Work instructions: Restrict the output to the lines below starting at the one that contains "[50,123,131,136] Features: ->" and ending at the one that contains "[50,367,117,380] License ->", and restate them word for word, both ends included.

Content revision data:
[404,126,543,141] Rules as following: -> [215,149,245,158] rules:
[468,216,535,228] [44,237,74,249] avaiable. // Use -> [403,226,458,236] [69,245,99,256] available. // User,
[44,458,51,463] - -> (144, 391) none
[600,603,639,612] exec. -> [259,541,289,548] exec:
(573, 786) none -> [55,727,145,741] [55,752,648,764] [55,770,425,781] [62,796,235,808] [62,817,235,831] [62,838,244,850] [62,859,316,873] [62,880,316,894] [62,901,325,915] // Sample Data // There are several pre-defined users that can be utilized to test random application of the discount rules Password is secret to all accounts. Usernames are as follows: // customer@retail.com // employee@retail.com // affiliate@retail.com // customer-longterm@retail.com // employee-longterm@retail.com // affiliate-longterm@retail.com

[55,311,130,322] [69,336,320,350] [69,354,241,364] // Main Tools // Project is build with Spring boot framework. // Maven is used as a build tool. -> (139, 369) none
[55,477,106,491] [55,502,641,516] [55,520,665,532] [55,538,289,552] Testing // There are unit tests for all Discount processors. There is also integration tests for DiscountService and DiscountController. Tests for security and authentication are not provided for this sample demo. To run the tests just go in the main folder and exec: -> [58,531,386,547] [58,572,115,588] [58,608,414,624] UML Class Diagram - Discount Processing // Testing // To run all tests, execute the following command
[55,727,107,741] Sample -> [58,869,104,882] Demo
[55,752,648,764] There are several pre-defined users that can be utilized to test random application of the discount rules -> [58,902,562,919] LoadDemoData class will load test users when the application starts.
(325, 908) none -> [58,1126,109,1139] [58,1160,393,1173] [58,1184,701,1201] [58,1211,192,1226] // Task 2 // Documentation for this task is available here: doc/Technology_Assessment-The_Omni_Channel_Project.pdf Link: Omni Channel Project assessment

* * *

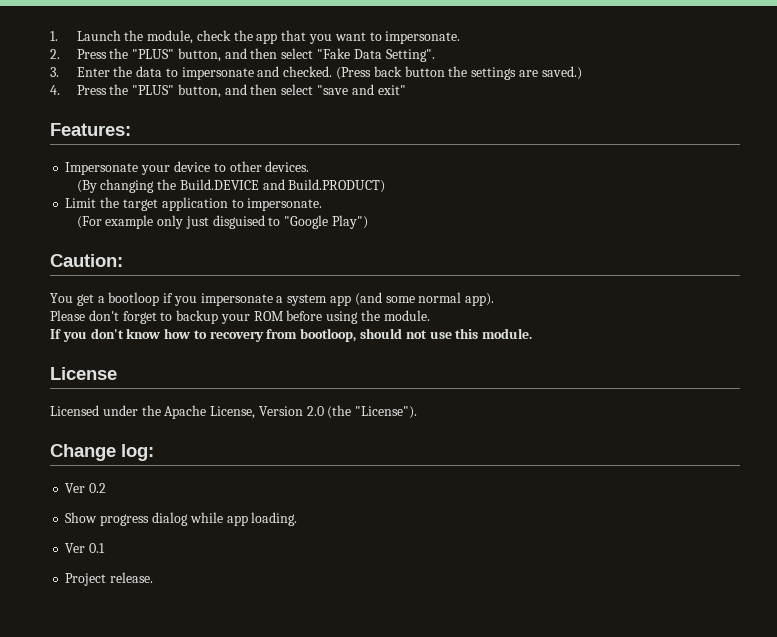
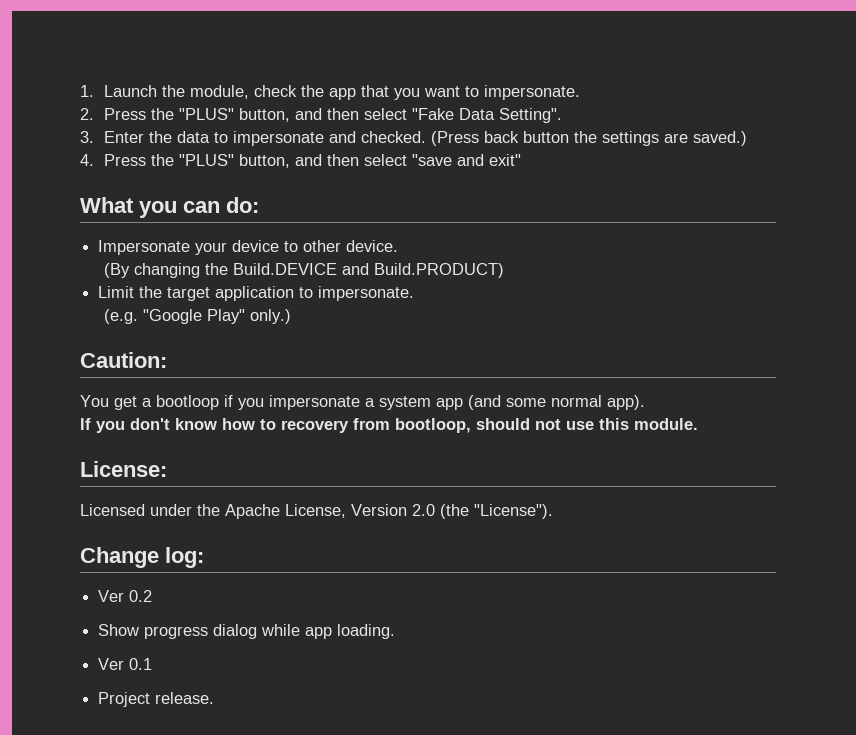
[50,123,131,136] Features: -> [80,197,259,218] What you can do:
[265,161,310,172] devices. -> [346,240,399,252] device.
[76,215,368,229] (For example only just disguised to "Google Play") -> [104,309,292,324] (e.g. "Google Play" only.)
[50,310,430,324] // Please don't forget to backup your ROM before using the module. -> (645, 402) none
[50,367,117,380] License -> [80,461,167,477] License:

==

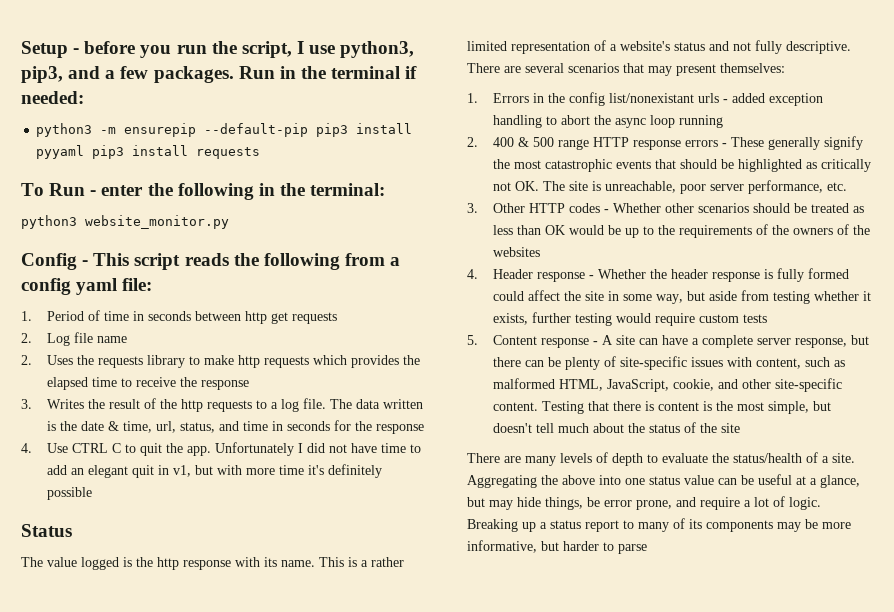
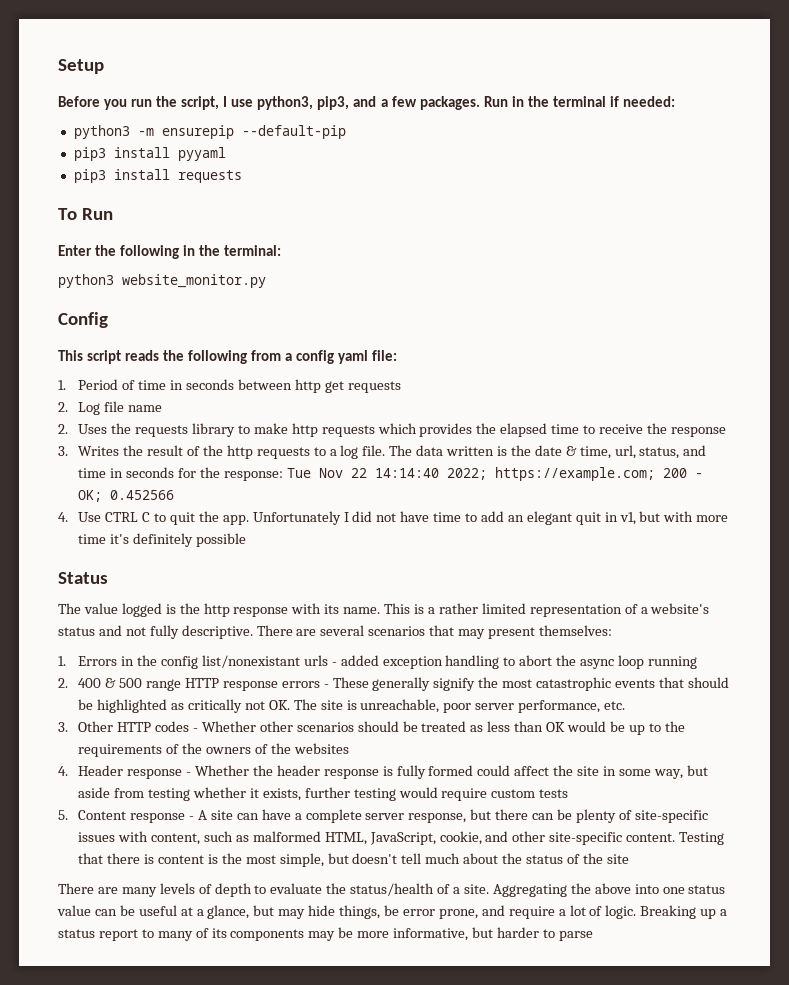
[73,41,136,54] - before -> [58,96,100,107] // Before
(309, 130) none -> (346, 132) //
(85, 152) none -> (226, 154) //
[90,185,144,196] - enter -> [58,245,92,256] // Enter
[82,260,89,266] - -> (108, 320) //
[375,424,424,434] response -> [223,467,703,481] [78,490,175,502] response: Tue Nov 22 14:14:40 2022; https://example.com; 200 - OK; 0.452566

Exercise result:
[50,123,131,136] Features: -> [80,197,259,218] What you can do:
[265,161,310,172] devices. -> [346,240,399,252] device.
[76,215,368,229] (For example only just disguised to "Google Play") -> [104,309,292,324] (e.g. "Google Play" only.)
[50,310,430,324] // Please don't forget to backup your ROM before using the module. -> (645, 402) none
[50,367,117,380] License -> [80,461,167,477] License:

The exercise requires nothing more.